The algorithm of this repository has been included in production-ready libraries:
An x64 system with Linux, docker, bash and git.
Because we use performance counters, you need to have privileged access to the docker containers.
Though the code is generic, the benchmarks assume that you have a processor with AVX2 support (there is no runtime check). Thus please ensure that you have a recent Intel or AMD processor with AVX2 support. We recommend AMD Zen 2 or better, or Intel Skylake and better.
Under Linux, you might be able to know about your CPU with the following command:
lscpu | grep Model
Performance
.To ensure that experiments are reproducible, we rely on a docker image. We recommend that you install docker under Linux.
Starting in a bash shell do:
git clone https://github.com/lemire/validateutf8-experiments.git
cd validateutf8-experiments
./run bash
make
./unit
./benchmark
./benchstream 1000
The validateutf8-experiments repository is for research purposes only.

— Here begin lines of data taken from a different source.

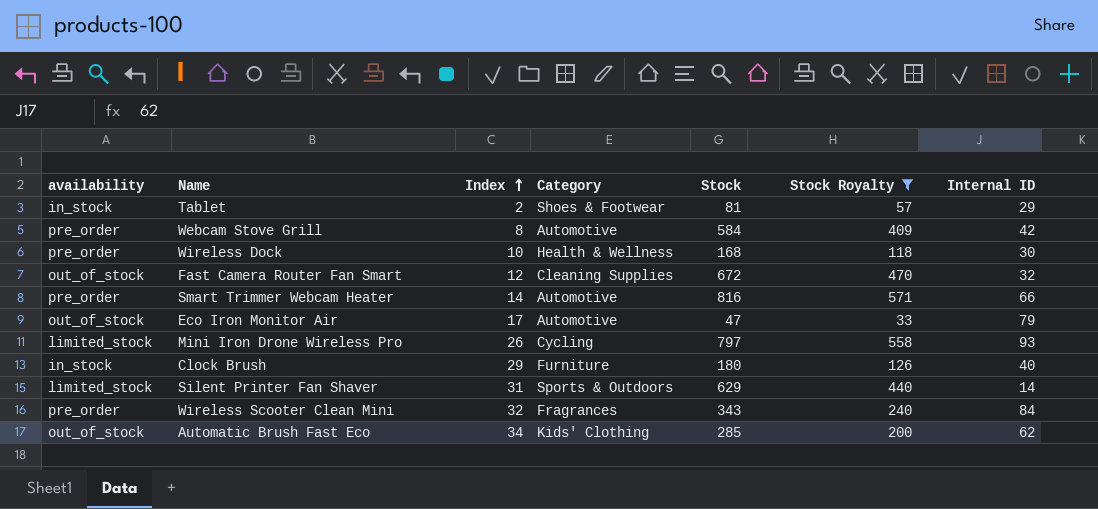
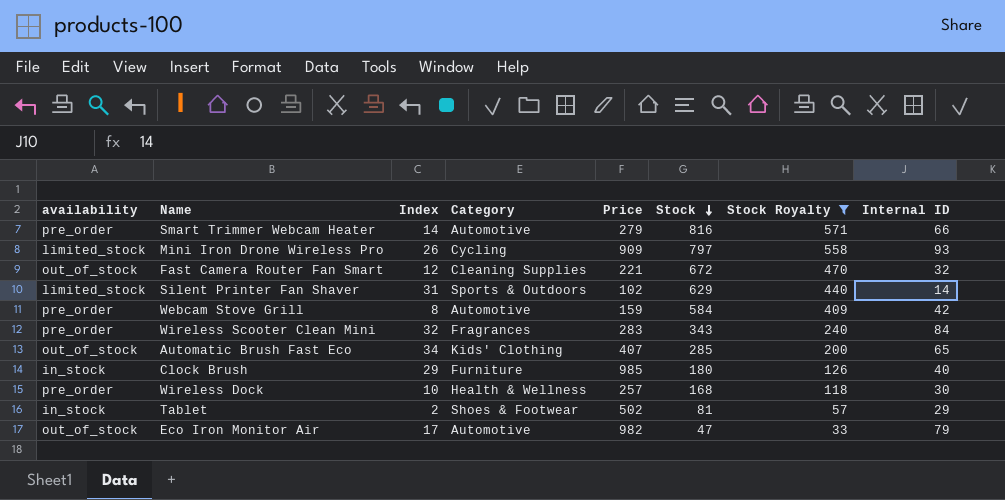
row order: Index ascending -> Stock descending
column Price | position: none -> 5
Automatic Brush Fast Eco | Internal ID: 62 -> 65

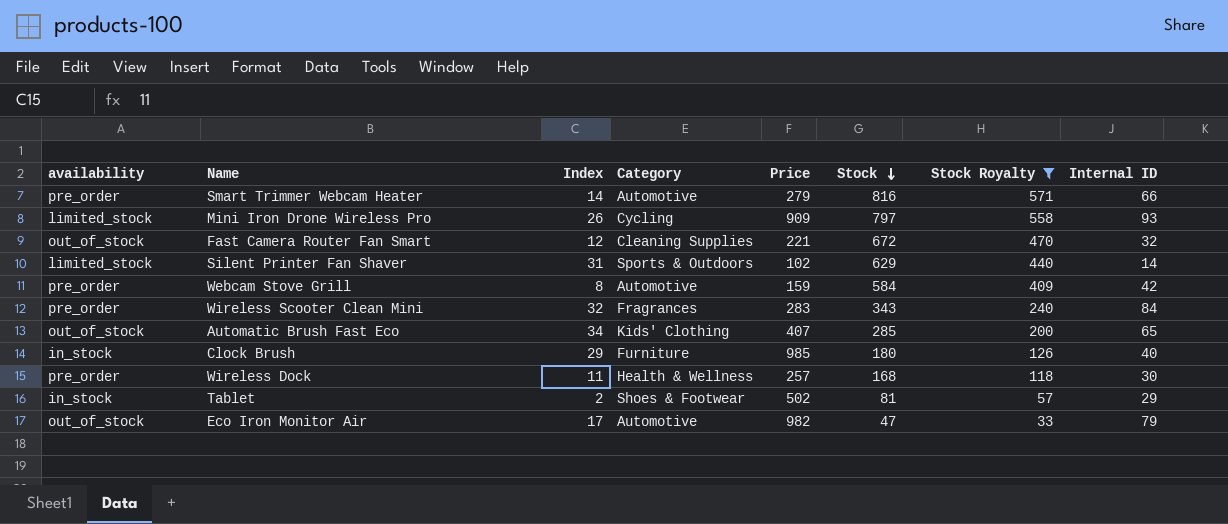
Wireless Dock | Index: 10 -> 11

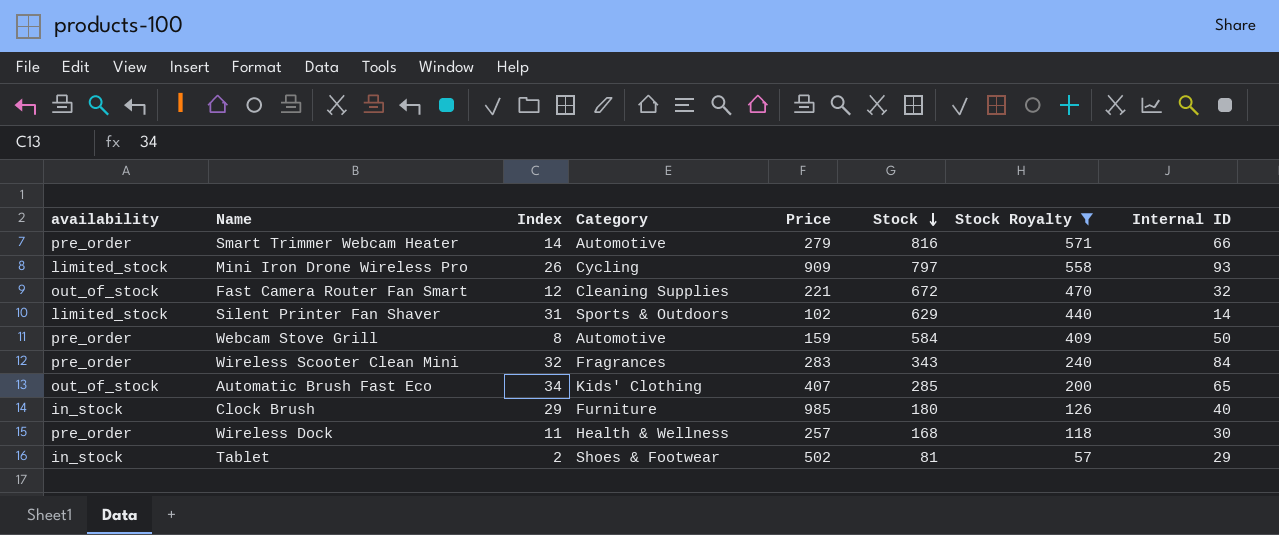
row Eco Iron Monitor Air: out_of_stock | 17 | Automotive | 982 | 47 | 33 | 79 -> none
Webcam Stove Grill | Internal ID: 42 -> 50

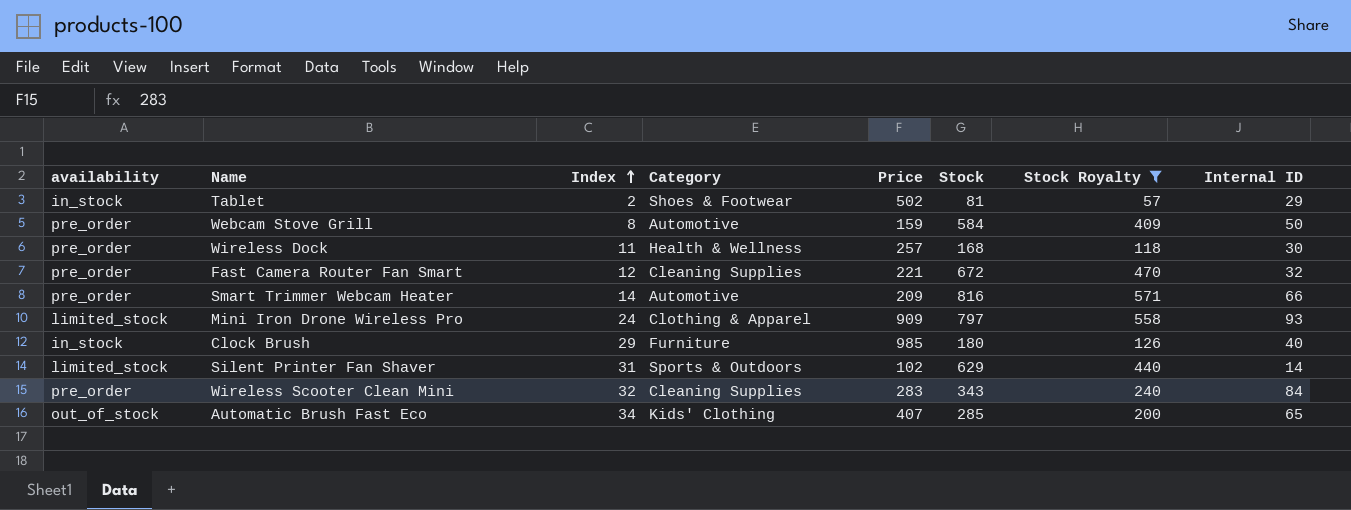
row order: Stock descending -> Index ascending
Fast Camera Router Fan Smart | availability: out_of_stock -> pre_order
Smart Trimmer Webcam Heater | Price: 279 -> 209
Mini Iron Drone Wireless Pro | Index: 26 -> 24
Mini Iron Drone Wireless Pro | Category: Cycling -> Clothing & Apparel
Wireless Scooter Clean Mini | Category: Fragrances -> Cleaning Supplies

If you want access to a fast validation function for production use, you can rely on the simdjson library. It is as simple as the following:
const char * some_string = "[ 1, 2, 3, 4] ";
size_t length = strlen(some_string);
bool is_ok = simdjson::validate_utf8(some_string, length);
See https://github.com/simdjson/
The simdjson library supports a wide-range of platforms and offers runtime dispatching as well as the most up-to-date algorithms. It is not necessary that your data is made of JSON though this was the original motivation.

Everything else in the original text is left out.